Required work:
Return each line of the listing that follows in which the string "border" can be found.

Data records:
Segment Open
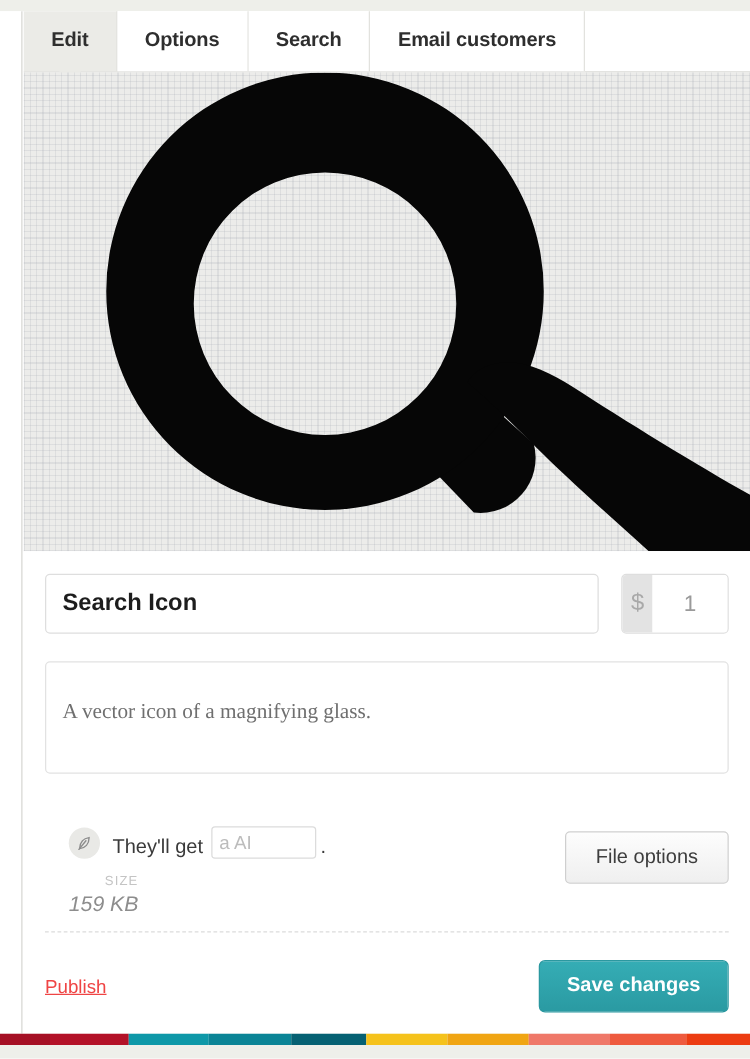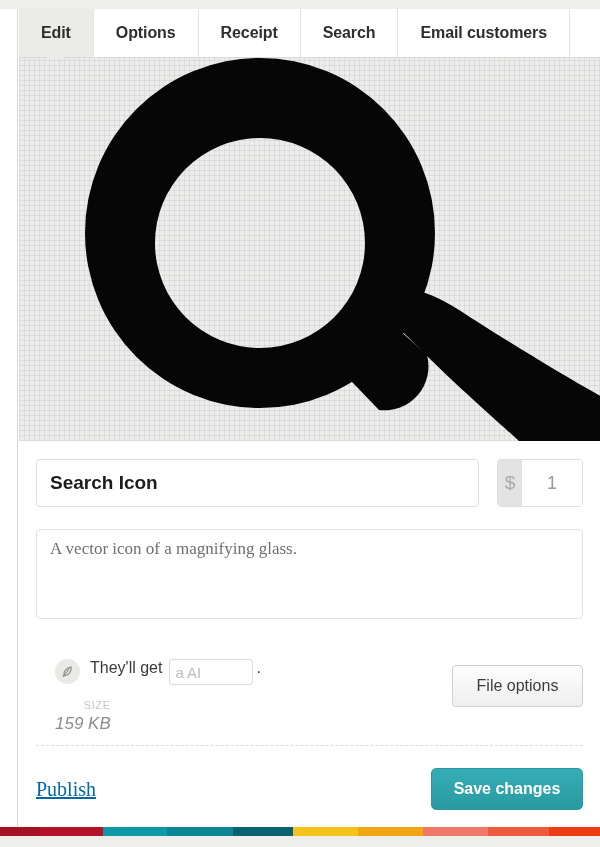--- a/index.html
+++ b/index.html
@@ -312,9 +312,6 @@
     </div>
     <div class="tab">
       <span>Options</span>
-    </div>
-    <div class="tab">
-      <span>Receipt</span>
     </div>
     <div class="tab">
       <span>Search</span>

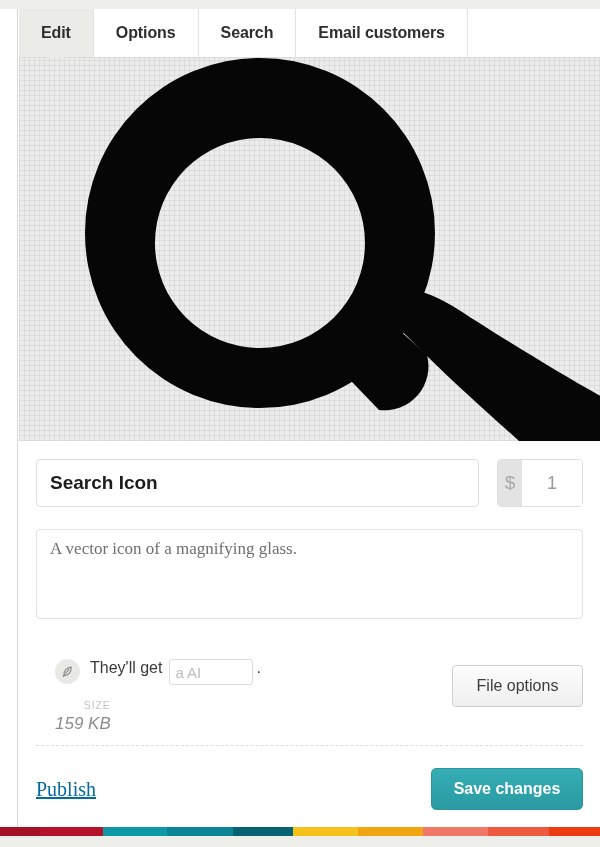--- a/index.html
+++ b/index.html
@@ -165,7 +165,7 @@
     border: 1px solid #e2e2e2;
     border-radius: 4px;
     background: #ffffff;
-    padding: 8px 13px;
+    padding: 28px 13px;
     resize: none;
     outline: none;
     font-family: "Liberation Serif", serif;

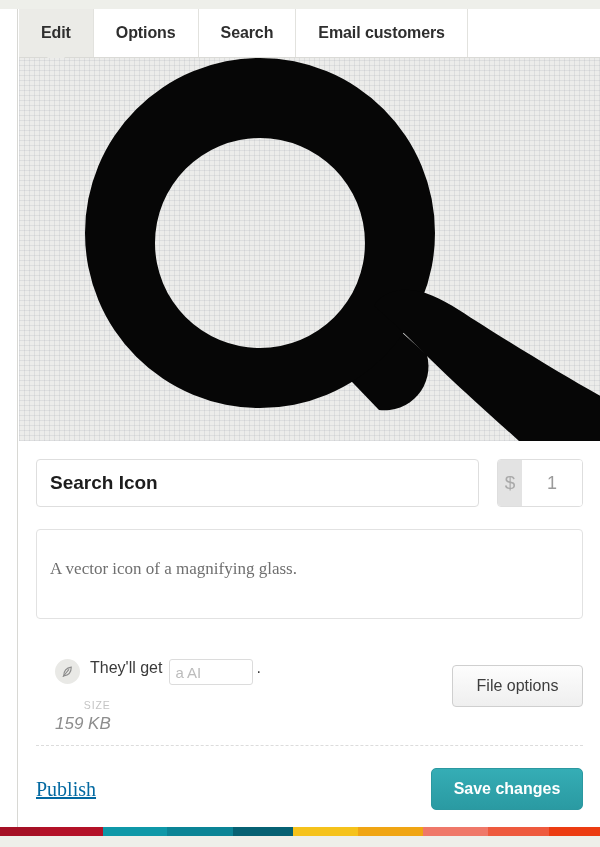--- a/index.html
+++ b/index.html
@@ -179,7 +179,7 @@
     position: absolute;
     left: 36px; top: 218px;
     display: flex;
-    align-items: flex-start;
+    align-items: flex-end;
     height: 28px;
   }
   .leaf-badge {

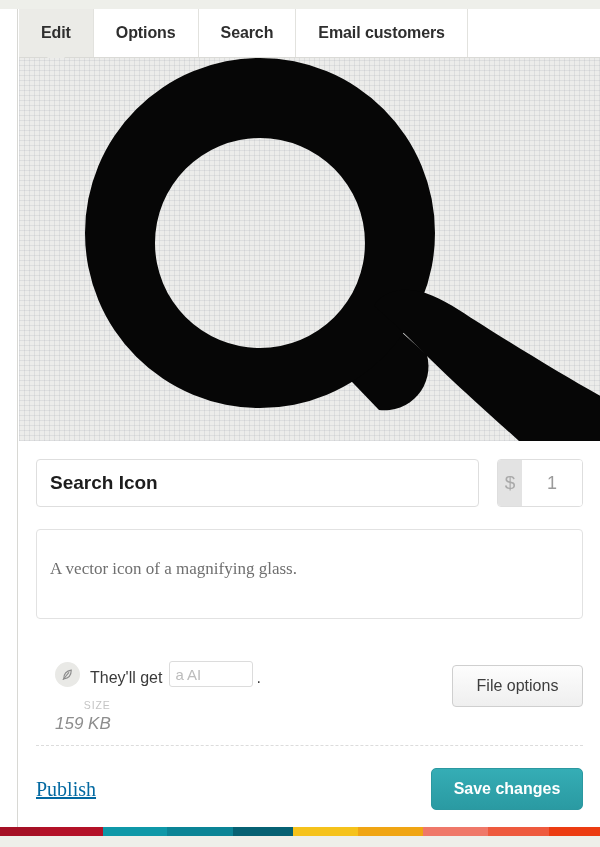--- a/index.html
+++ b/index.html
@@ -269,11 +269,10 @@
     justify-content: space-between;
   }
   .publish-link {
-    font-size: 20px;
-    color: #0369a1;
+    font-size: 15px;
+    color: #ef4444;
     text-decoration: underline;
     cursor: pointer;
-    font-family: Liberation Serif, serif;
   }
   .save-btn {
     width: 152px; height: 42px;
Segment Closed
Output of the exercise:
     border: 1px solid #e2e2e2;
     border-radius: 4px;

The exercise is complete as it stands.